Naturally, it took several extra months of procrastinating, contemplating and tentatively exploring how I might actually go about doing this, before I found myself having a somewhat emotional conversation with an incredible and understanding boss (*note to self — I have a lot to live up to when I become my own boss)
Just like that, it was time for me to travel on from The Future Laboratory, a place that had come to feel like a second home for the best part of 5 and a half years, and somewhere that I can credit with playing a significant role in shaping my worldview and future visions.
Around the same time, Forum for the Future were in the process of launching their School of System Change. The course appeared at the perfect moment, a serendipitous opportunity, and a signpost to step straight onto this new pathway that I had been searching for.
Little did I know that the path would lead me to a world of infinite possibilities. I found real sense and meaning in Ralph Waldo Emerson’s words:
‘Do not go where the path may lead, go instead where there is no path and leave a trail.’
It is now April and I have been studying system change for just over 6 weeks, during which time my mind has been opened wider than ever before and my world view shifted. Opportunities seem abundant, limitations feel removed, and I’ve been able to start to piece together thoughts and feelings that have been bubbling under the surface for a long while.

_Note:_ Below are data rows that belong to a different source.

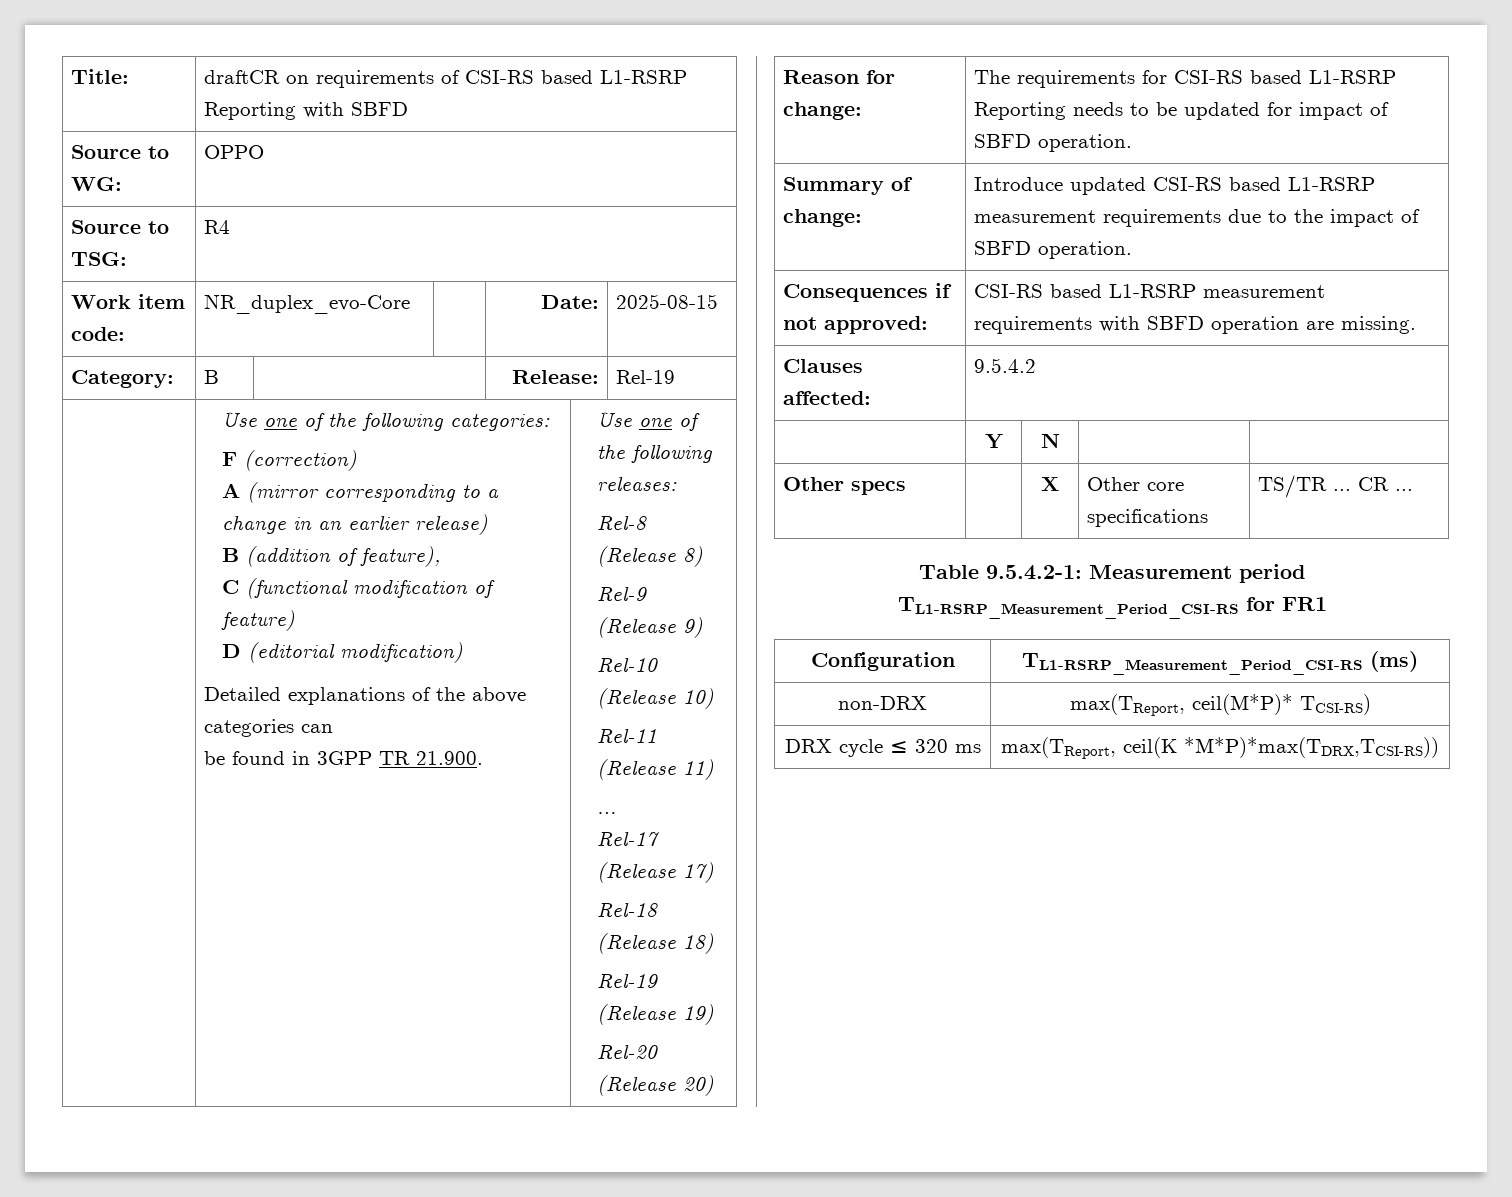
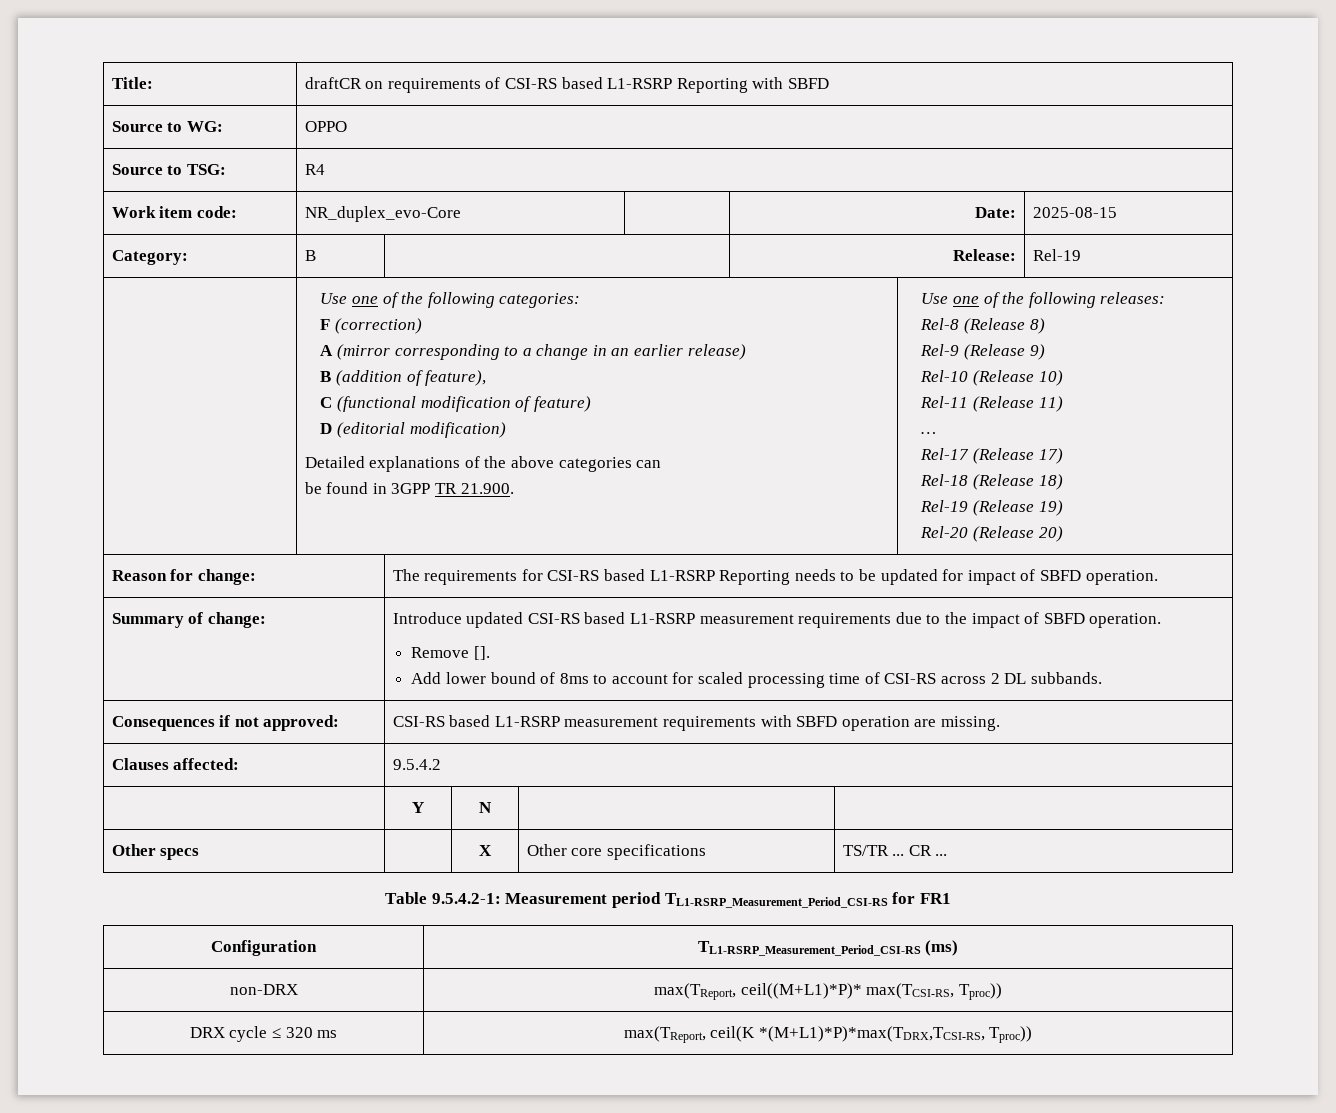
  Summary of change: | Introduce updated CSI-RS based L1-RSRP measurement requirements due to the impact of SBFD operation.
+ Remove [].
+ Add lower bound of 8ms to account for scaled processing time of CSI-RS across 2 DL subbands.
- non-DRX | max(TReport, ceil(M*P)* TCSI-RS)
+ non-DRX | max(TReport, ceil((M+L1)*P)* max(TCSI-RS, Tproc))
- DRX cycle ≤ 320 ms | max(TReport, ceil(K *M*P)*max(TDRX,TCSI-RS))
+ DRX cycle ≤ 320 ms | max(TReport, ceil(K *(M+L1)*P)*max(TDRX,TCSI-RS, Tproc))

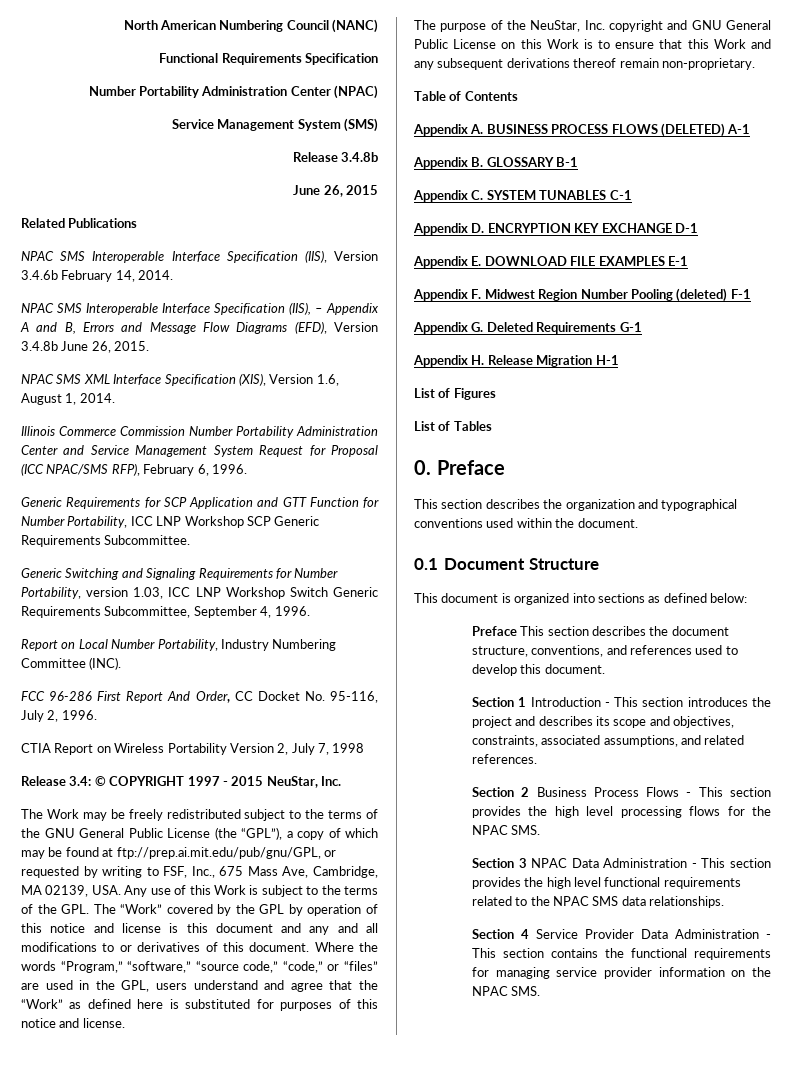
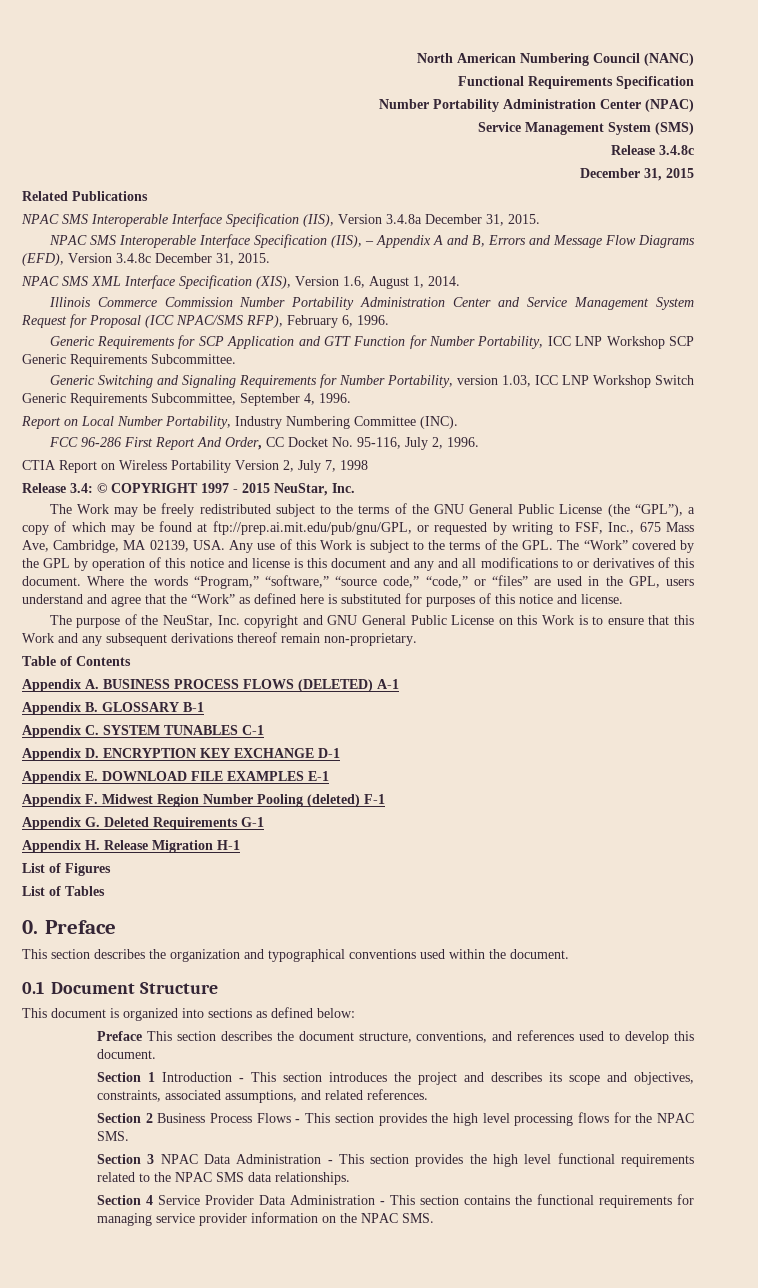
- Release 3.4.8b
- June 26, 2015
+ Release 3.4.8c
+ December 31, 2015
- NPAC SMS Interoperable Interface Specification (IIS), Version 3.4.6b February 14, 2014.
+ NPAC SMS Interoperable Interface Specification (IIS), Version 3.4.8a December 31, 2015.
- NPAC SMS Interoperable Interface Specification (IIS), – Appendix A and B, Errors and Message Flow Diagrams (EFD), Version 3.4.8b June 26, 2015.
+ NPAC SMS Interoperable Interface Specification (IIS), – Appendix A and B, Errors and Message Flow Diagrams (EFD), Version 3.4.8c December 31, 2015.

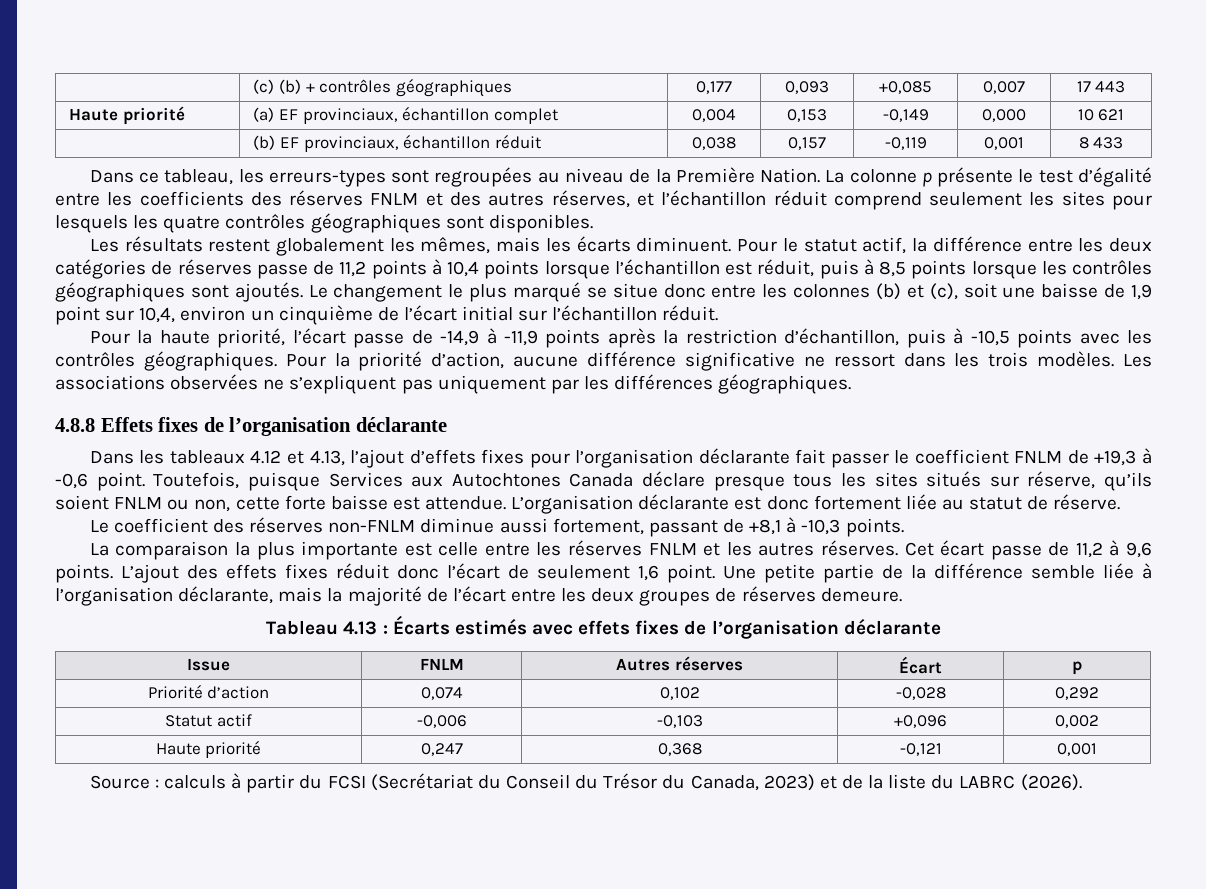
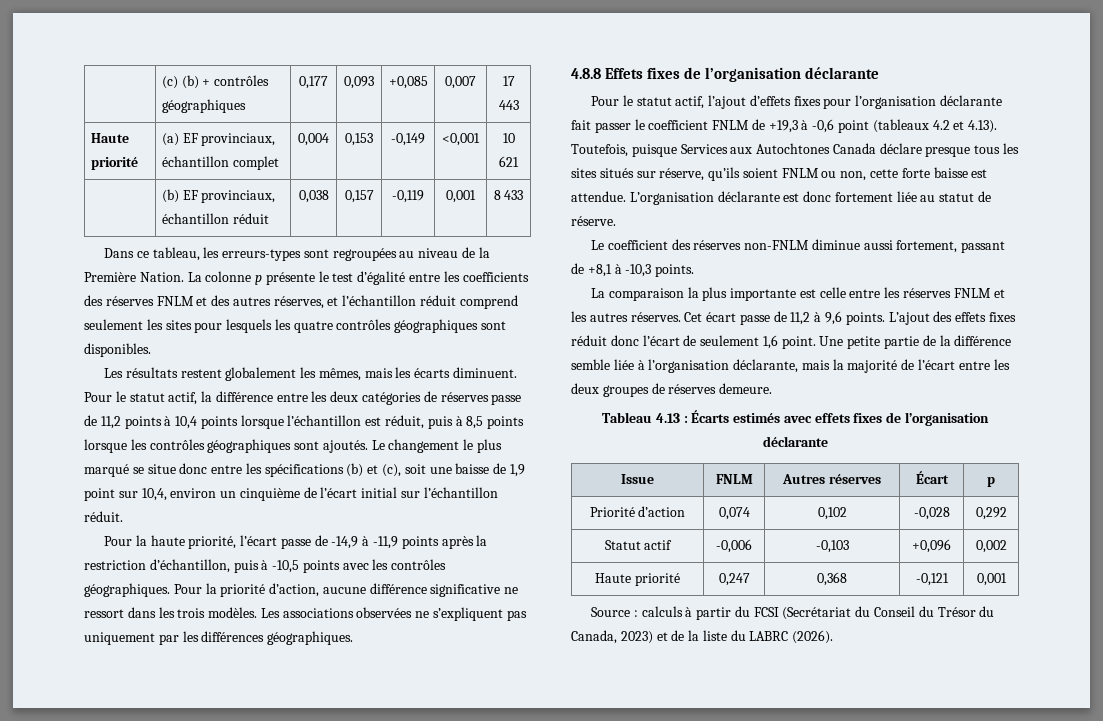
- Haute priorité | (a) EF provinciaux, échantillon complet | 0,004 | 0,153 | -0,149 | 0,000 | 10 621
+ Haute priorité | (a) EF provinciaux, échantillon complet | 0,004 | 0,153 | -0,149 | <0,001 | 10 621
- Le changement le plus marqué se situe donc entre les colonnes (b) et (c), soit une baisse de 1,9 point sur 10,4, environ un cinquième de l’écart initial sur l’échantillon réduit.
+ Le changement le plus marqué se situe donc entre les spécifications (b) et (c), soit une baisse de 1,9 point sur 10,4, environ un cinquième de l’écart initial sur l’échantillon réduit.
- Dans les tableaux 4.12 et 4.13, l’ajout d’effets fixes pour l’organisation déclarante fait passer le coefficient FNLM de +19,3 à -0,6 point. Toutefois, puisque Services aux Autochtones Canada déclare presque tous les sites situés sur réserve, qu’ils soient FNLM ou non, cette forte baisse est attendue.
+ Pour le statut actif, l’ajout d’effets fixes pour l’organisation déclarante fait passer le coefficient FNLM de +19,3 à -0,6 point (tableaux 4.2 et 4.13). Toutefois, puisque Services aux Autochtones Canada déclare presque tous les sites situés sur réserve, qu’ils soient FNLM ou non, cette forte baisse est attendue.

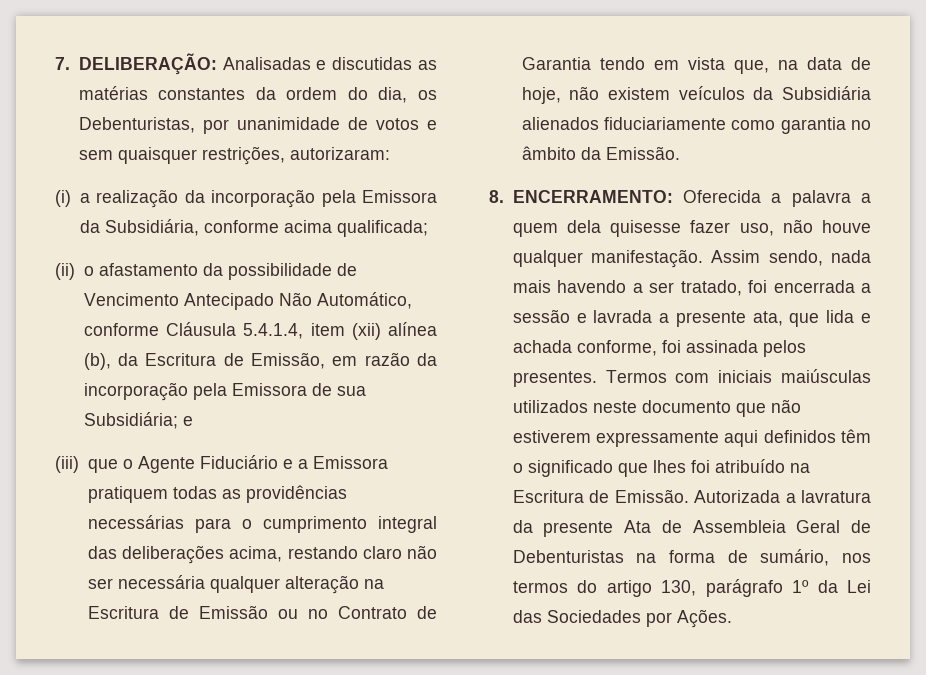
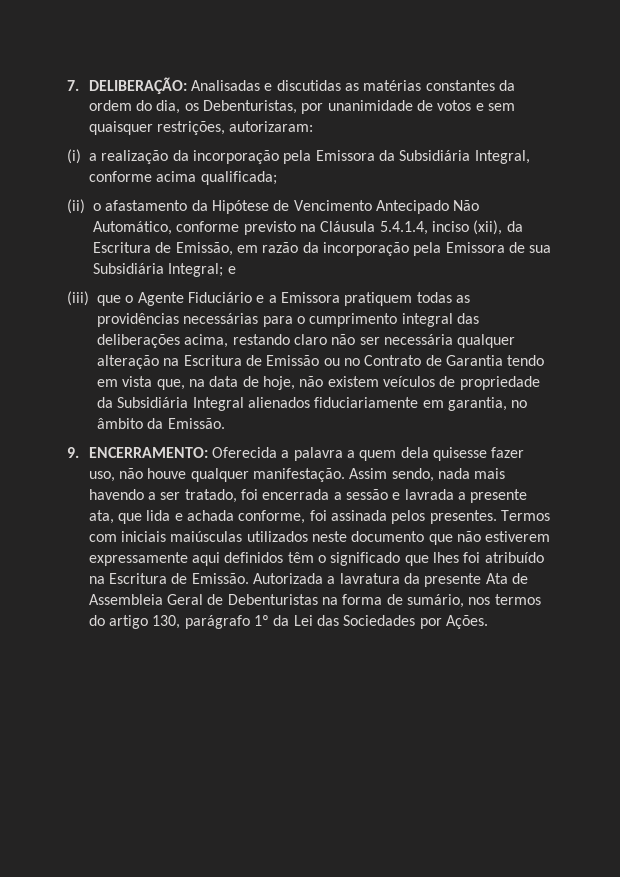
- (i) a realização da incorporação pela Emissora da Subsidiária, conforme acima qualificada;
+ (i) a realização da incorporação pela Emissora da Subsidiária Integral, conforme acima qualificada;
- (ii) o afastamento da possibilidade de Vencimento Antecipado Não Automático, conforme Cláusula 5.4.1.4, item (xii) alínea (b), da Escritura de Emissão, em razão da incorporação pela Emissora de sua Subsidiária; e
+ (ii) o afastamento da Hipótese de Vencimento Antecipado Não Automático, conforme previsto na Cláusula 5.4.1.4, inciso (xii), da Escritura de Emissão, em razão da incorporação pela Emissora de sua Subsidiária Integral; e
- (iii) que o Agente Fiduciário e a Emissora pratiquem todas as providências necessárias para o cumprimento integral das deliberações acima, restando claro não ser necessária qualquer alteração na Escritura de Emissão ou no Contrato de Garantia tendo em vista que, na data de hoje, não existem veículos da Subsidiária alienados fiduciariamente como garantia no âmbito da Emissão.
+ (iii) que o Agente Fiduciário e a Emissora pratiquem todas as providências necessárias para o cumprimento integral das deliberações acima, restando claro não ser necessária qualquer alteração na Escritura de Emissão ou no Contrato de Garantia tendo em vista que, na data de hoje, não existem veículos de propriedade da Subsidiária Integral alienados fiduciariamente em garantia, no âmbito da Emissão.
- 8. ENCERRAMENTO: Oferecida a palavra a quem dela quisesse fazer uso, não houve qualquer manifestação.
+ 9. ENCERRAMENTO: Oferecida a palavra a quem dela quisesse fazer uso, não houve qualquer manifestação.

I have come to think that perhaps for me personally, the start of System Change happened even before I knew I had stepped into this world. In a sense, coming to that decision a year ago was about changing my own life ‘system’.
Lecturer Ray Ison, professor of systems at the Open University gave some wise advice for success:
‘Act always so as to increase the total number of choices.’ (Heinz von Foerster)
A significant sentiment for both the practice of system change itself and for me personally — the importance of creating as many opportunities as possible for all systems to thrive and to flourish.